The l’enfant terrible of cinema tells the story on his own terms. A voice over narrates the story in vintage Tarantino style- chapter by chapter. The first half had set me wondering if QT had wandered into another genre: lots of talk, very little violence except for the punches that are thrown badass Daisy’s (Jennifer Jason Leigh) way. ) “Is this how you treat women” she asks Major Marquis Warren (Samuel L. Jackson, amazing), a decorated Unionist war vet who’s now a bounty hunter in the company of fellow bounty hunter John Ruth (Kurt Russell, awesome) Ruth is transporting Daisy to the town of Red Rock to be hanged. I don’t recall the Major’s response but many; if not all African-American men abused their womenfolk as recorded (fictionally) in Alice Walker’s The Colour Purple which was adapted for the screen by Steven Spielberg.

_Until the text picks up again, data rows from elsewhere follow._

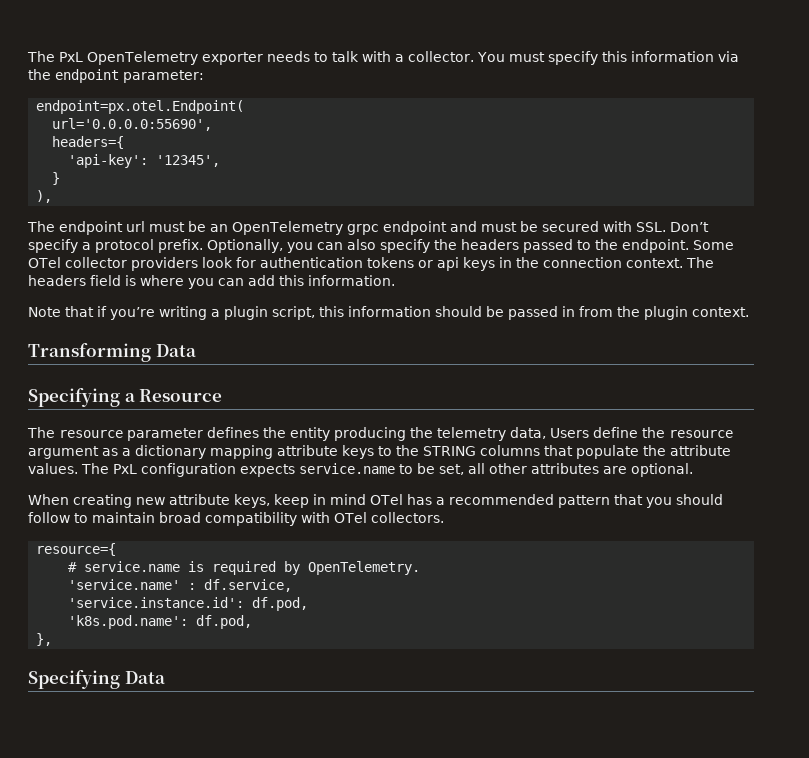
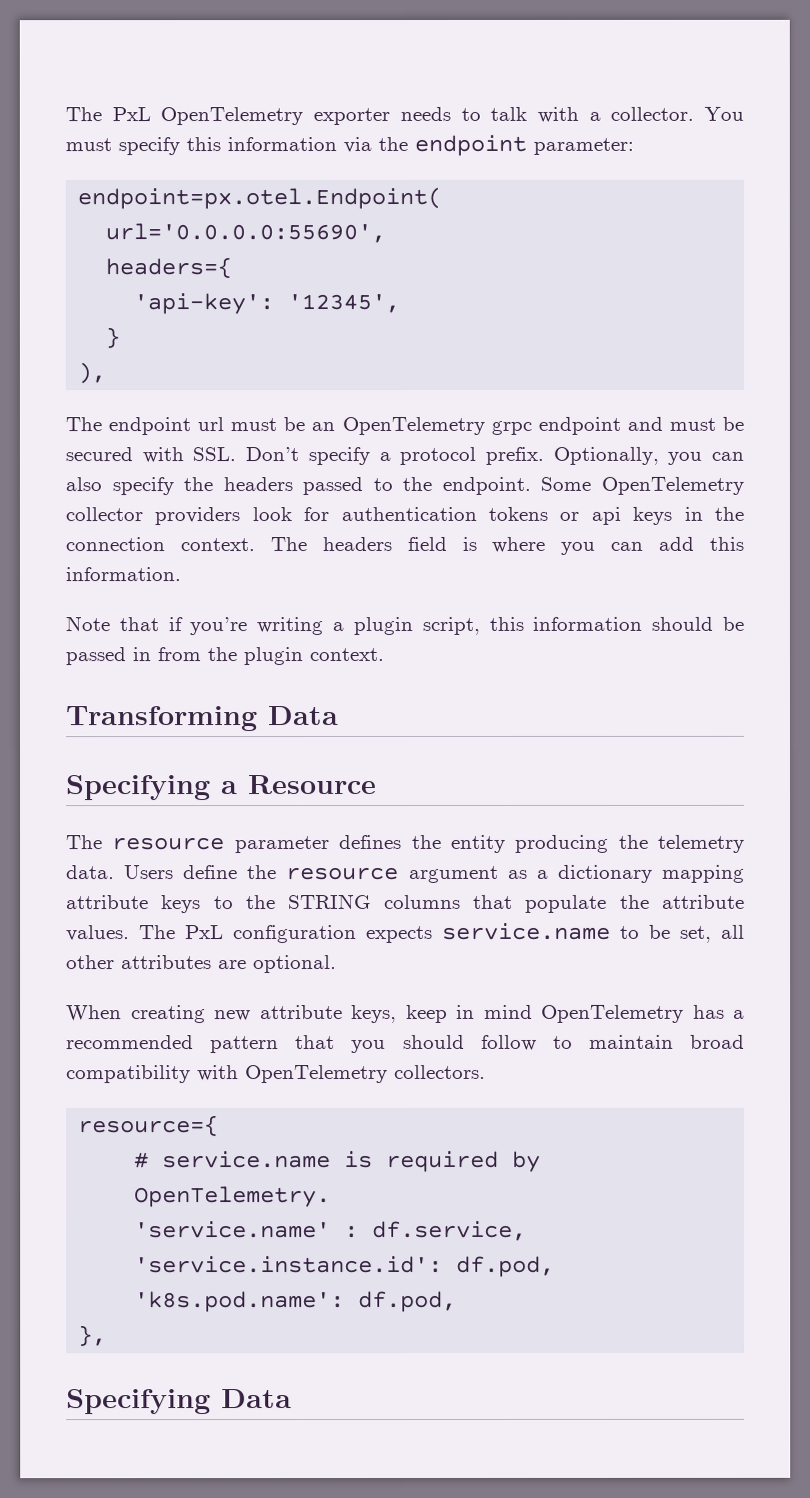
- Some OTel collector providers look for authentication tokens or api keys in the connection context.
+ Some OpenTelemetry collector providers look for authentication tokens or api keys in the connection context.
- The resource parameter defines the entity producing the telemetry data, Users define the resource argument as a dictionary mapping attribute keys to the STRING columns that populate the attribute values.
+ The resource parameter defines the entity producing the telemetry data. Users define the resource argument as a dictionary mapping attribute keys to the STRING columns that populate the attribute values.
- When creating new attribute keys, keep in mind OTel has a recommended pattern that you should follow to maintain broad compatibility with OTel collectors.
+ When creating new attribute keys, keep in mind OpenTelemetry has a recommended pattern that you should follow to maintain broad compatibility with OpenTelemetry collectors.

As the coach trundles along the snow-laden landscape(gorgeously shot by QT’s five cameraman Robert Richardson), Ruth and Warren willy nilly accommodate a frozen straggler named Chris Mannix (Walton Goggins), a Confederate (pro-slavery state) loyalist who’s also bound for Red Rock, to become the town’s new sheriff. or so he says. See, nothing can be taken at face value and deception is the name for the game for everybody, well, almost. Moving at a pace as laggardly as the stagecoach, the narrative picks up in the second half inside the strangely deserted outpost known as Minnie’s Haberdashery to be punctuated, or should I say, riddled with surprising twists of plot and character. Also, more humor of the black variety and Tarantino’s signature blood-and-gore.

Tarantino uses landscape to mirror the isolation of the characters while addressing themes of identity and human nature: Eight of his characters are vicious, twisted creatures. Only one, the stagecoach driver is innocent but doesn’t make it. QT can be accused of nihilism, but Scripture tells us after all, that the rain falls on the just and unjust.

He also makes his characters use the word nigger ad nauseum, ad infinitum. But everyone knows QT is not racist! For, he invests Jackson’s character with bravery, pride and intellect. (And let it be said, unforgiving vindictiveness.)

QT resolves the story at the Haberdashery with four of the characters, Oswaldo Mobray (Tim Roth) purportedly Red Rock’s new hangman, cowboy Joe Gage (Michael Madsen), Mexican Senor Bob (Demian Bichir), and Daisy’s brother (Channing Tatum) succumbing to their blood lust while an old Confederate general named Smithers (Bruce Dern) gets done in by prejudice. Ennio Morricone amps up the narrative with a wonderful score. And I say to Tarantino, bring it on.

But how a about a little hope, faith and charity?